# Skiing or Snowboarding?



## Smithen (Dec 26, 2010)

Hey everyone, so I just got back from skiing all day today as a christmas gift from my girlfriend, it got me to thinking how many of you out there like to go skiing or snowboarding? If so what are your favorite places to go to?

Tyler


----------



## Tom (Dec 26, 2010)

Scuba diving. In the TROPICS. The only problem with snow is that it is COLD. Not good tortoise weather.


----------



## pugsandkids (Dec 26, 2010)

Snowboarding! I went skiing once 13 years ago, loved the snow and scenery, hated the skis. Three years ago we outfitted the whole family with gear, and hired a personal instructor for a whole day up on Mount Shasta, CA. The investment totally paid off, we all love to board and look forward to it every year. We are gone at least every other weekend!

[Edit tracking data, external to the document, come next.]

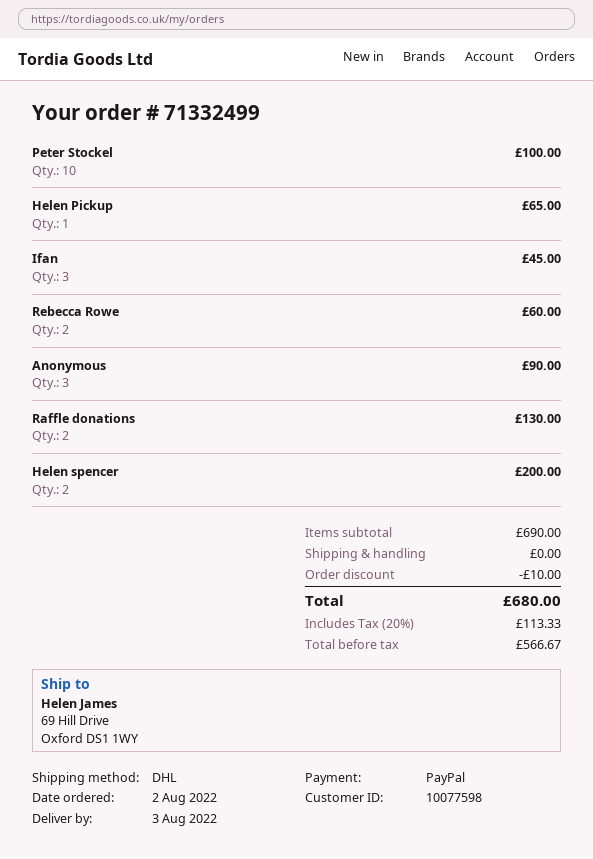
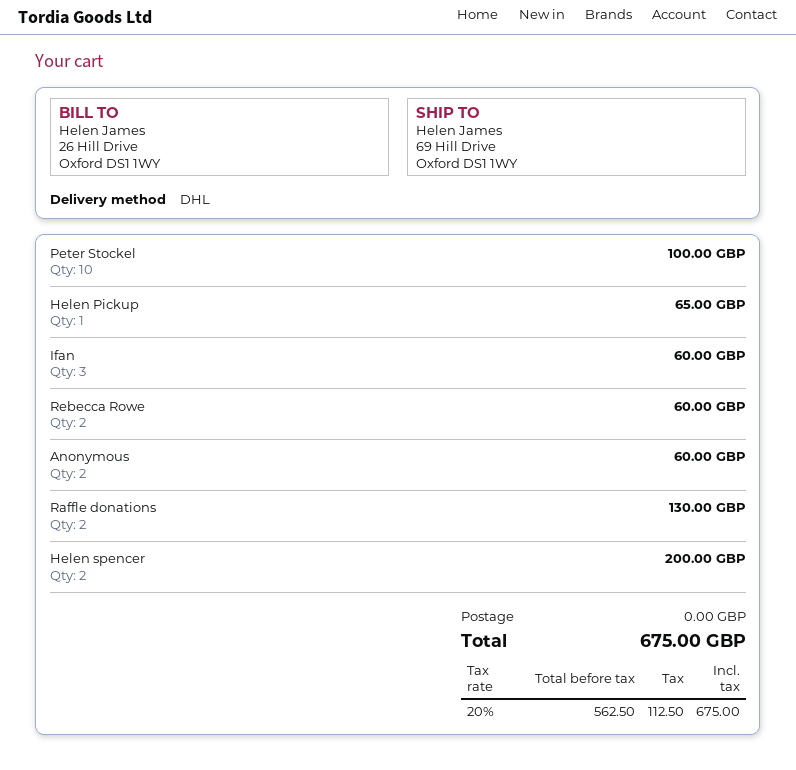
Ifan: 3 for 45.00 -> 3 for 60.00
Anonymous: 3 for 90.00 -> 2 for 60.00
discount: 10.00 -> none
net: 566.67 -> 562.50
tax: 20% = 113.33 -> 20% = 112.50
total: 680.00 -> 675.00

Tom, scuba diving is fun too.


----------



## TLL (Dec 26, 2010)

skiing 
i know its a little more old school than snowboarding, but i like it that way.
i like big bear. but that's just because i havent been to mammoth haha
scuba diving seems sooo FUN ! i've gotta try


----------



## onarock (Dec 26, 2010)

Both, but I prefer to surf. To pick my favorit snow destination is hard but I'll give it a shot
Terrain = Kirkwood, Sierra at Tahoe
Park = Mammoth
Powder = Anywhere in the Wasatch (Park City)
Late Season = Whistler
Party = Heavenly (what can I say, I like to gamble)
No lift lines = Anywhere in Idaho
Sorry Colorado, Ive been to many places up there and all I can say is, over priced, crowded and over rated. Now I'm sure someone from Colorado is going to come on here and set me straight. You might say the same for Tahoe, but hey, they got Casino's.


----------



## PeanutbuttER (Dec 26, 2010)

Snowboarding! Favorite places: anywhere on the wasatch front, but favorites are Nordic Valley (now wolf mountain, super super cheap with a military discount), powder mountain, and snowbasin. I was lucky enough to grow up within 20 minutes of all 3  and within about 3 of Nordic  Used to be able to come home from high school and go snowboarding for a couple hours before dinner, any day I felt like it. 

jealous anyone?


----------



## tobibaby (Dec 27, 2010)

PeanutbuttER said:


> Snowboarding! Favorite places: anywhere on the wasatch front, but favorites are Nordic Valley (now wolf mountain, super super cheap with a military discount), powder mountain, and snowbasin. I was lucky enough to grow up within 20 minutes of all 3  and within about 3 of Nordic  Used to be able to come home from high school and go snowboarding for a couple hours before dinner, any day I felt like it.
> 
> jealous anyone?



no not jealous at all, me dont like the cold..
i like snowboarding, i do it w/ my hubsband but like tom said too cold and wet.. and torties dont like that. but i love the scene from inside the cabin in front of the fireplace lol


----------



## zzzdanz (Dec 27, 2010)

My kids grandfather owns a ski resort in Nh. and I've never even tried it.I've worked outside all my life,so playing in the snow doesn't appeal to me.


----------



## icicle (Dec 27, 2010)

Another vote for Scuba Diving, and chock up another for Snowboarding.


----------



## moswen (Dec 27, 2010)

skiing!!! we skiid for 10 years, then as teenagers me and my sister decided that we wanted to try snowboarding, so we spent all day busting our butts and our knees, and getting hit on by our board instructor more than being taught by him. so, at the end of the day, we both decided that we would have WAY more fun for the rest of the trip on skiis... so i have stayed true to our skis ever since! my sis tried a couple of times after that, and she prefers boarding now.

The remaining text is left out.